Stability and Storage
As lyophilized powder, IGF-1 LR3 is comparatively stable when kept cold, dry, and out of light. Long-term storage of the dry solid is typically at freezer temperatures, with the container protected from moisture so the hygroscopic powder does not pick up water on opening. Allowing a sealed vial to reach room temperature before it is opened helps avoid condensation on the cold contents, which matters for a disulfide-folded protein that is sensitive to its handling environment.
Once reconstituted, the working solution is far less forgiving. Proteins in solution are subject to hydrolysis, oxidation, surface adsorption, and disulfide scrambling, so reconstituted material is generally held cold and used within a short window, with freeze-thaw cycles minimized to preserve the folded structure. These are general handling principles for recombinant research proteins rather than claims about any one preparation, and the documentation for a given standard should be the reference of record for its own conditions.
What IGF-1 LR3 Is Studied For (Chemistry Only)
In a research-chemistry context, IGF-1 LR3 is of interest because it is a well defined model for studying how targeted edits change a folded growth-factor protein. The N-terminal extension and the Arg3 substitution let chemists examine how surface charge and an added tail affect solubility, binding-partner association, and chromatographic behavior relative to native IGF-1, and the analog serves as a well characterized reference point when validating expression and analytical methods on related IGF proteins.
That framing is deliberately limited to the bench. These materials are reference standards for laboratory research only, and nothing here describes or implies any human or veterinary use or outcome. The value of IGF-1 LR3 to a research chemist is as a chemistry subject, an engineered member of the IGF family whose behavior under expression, folding, analysis, and storage is well understood and worth knowing in detail.
This overview is provided for laboratory and research use only. It is educational chemistry reference material and is not for human or veterinary consumption. Buyers are responsible for compliance with all applicable laws and regulations.
What does the "LR3" in IGF-1 LR3 mean?
LR3 stands for Long-Arg3. The analog adds a 13-residue N-terminal extension to native IGF-1 and substitutes arginine for glutamic acid at position 3, giving an 83-residue chain rather than the 70-residue native sequence. These two edits are what distinguish IGF-1 LR3 from native IGF-1 on paper.

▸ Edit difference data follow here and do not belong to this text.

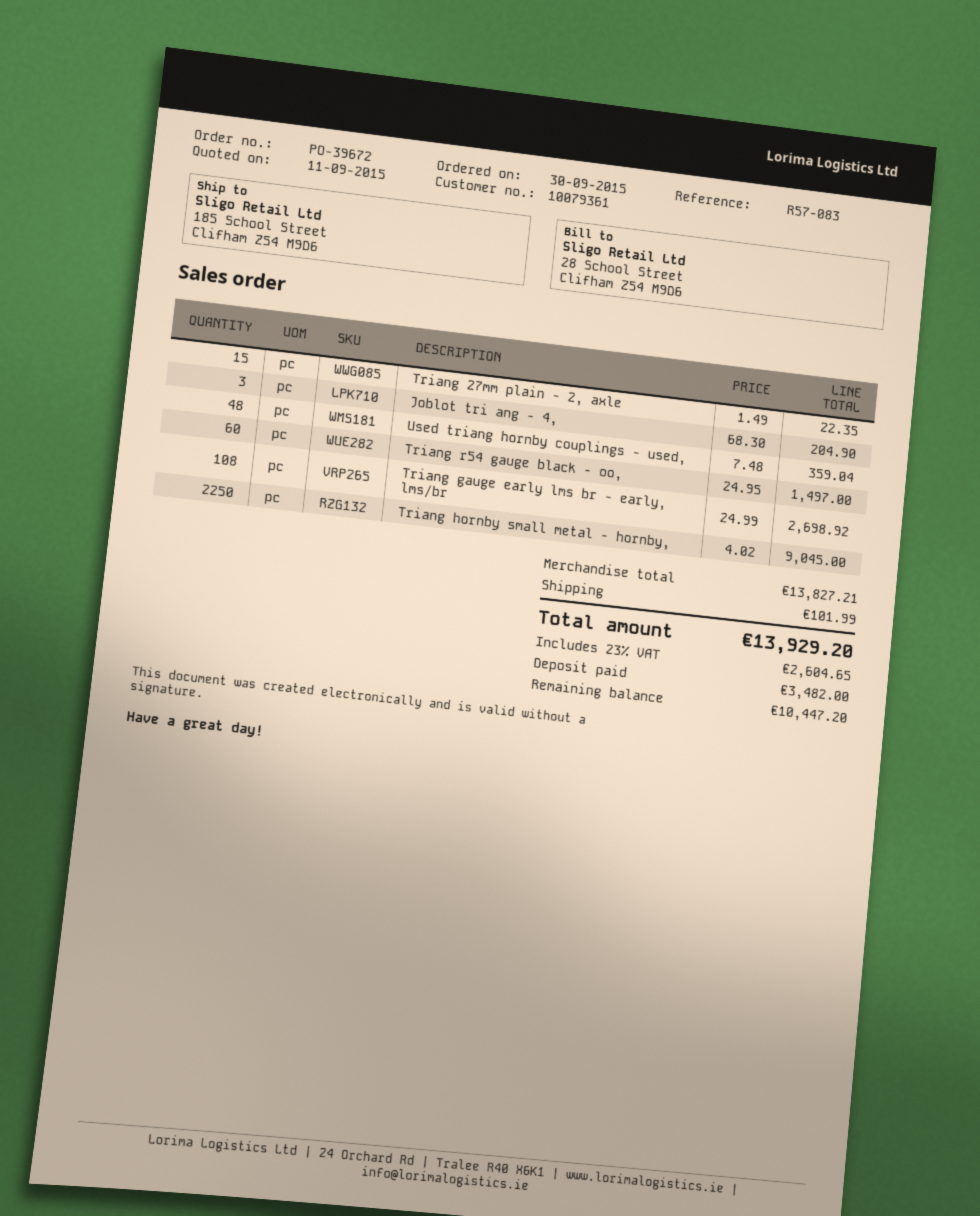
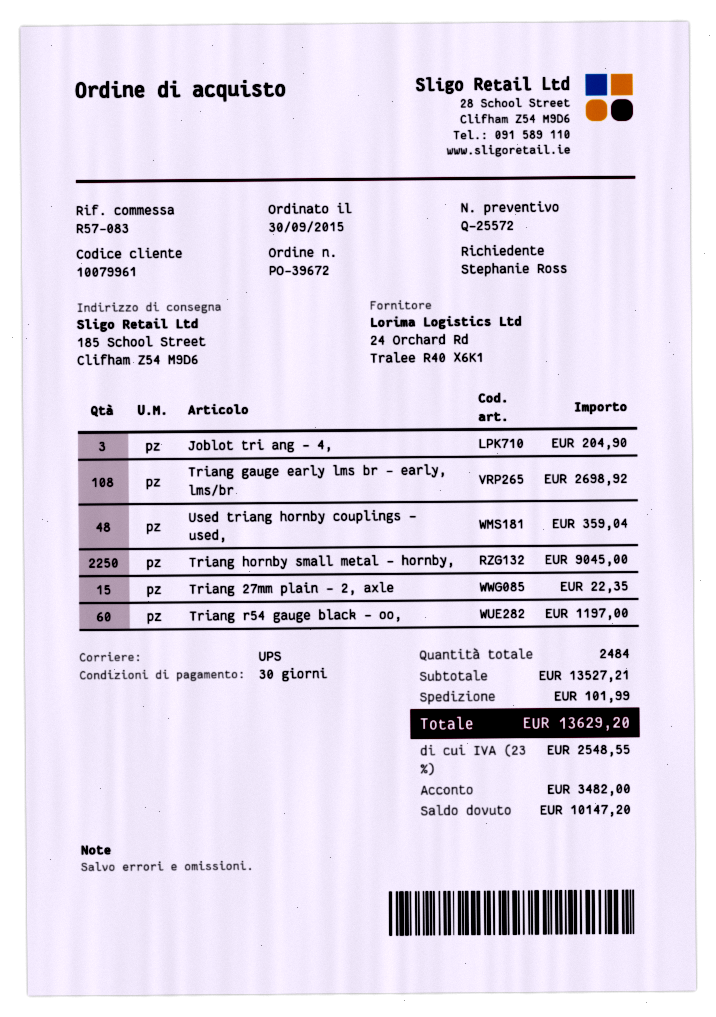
customer number: 10079361 -> 10079961
Triang r54 gauge black - oo,: 60 for 1497.00 -> 60 for 1197.00
subtotal: 13827.21 -> 13527.21
tax: 23% = 2604.65 -> 23% = 2548.55
total: 13929.20 -> 13629.20
balance: 10447.20 -> 10147.20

How is IGF-1 LR3 made, by solid-phase synthesis or recombinant expression?
At 83 residues with three disulfide bonds, IGF-1 LR3 is produced by recombinant expression rather than solid-phase peptide synthesis. The coding sequence is expressed in a host cell, then the protein is recovered, oxidatively refolded to install the disulfide pattern, and purified. Solid-phase synthesis is reserved for the shorter peptides in the catalog.
How is the identity and purity of IGF-1 LR3 confirmed?
Identity and purity are established with reversed-phase HPLC and mass spectrometry. HPLC reports the purity figure and separates the target from related species, while mass spectrometry confirms that the measured mass matches the expected mass for the correctly folded 83-residue analog. The two methods are read together.
How should IGF-1 LR3 reference standard be stored?
As a lyophilized solid it is kept cold, dry, and out of light, with long-term storage at freezer temperatures and the vial allowed to reach room temperature before opening. Once reconstituted, the solution is held cold, used within a short window, and freeze-thaw cycles are minimized to preserve the folded structure.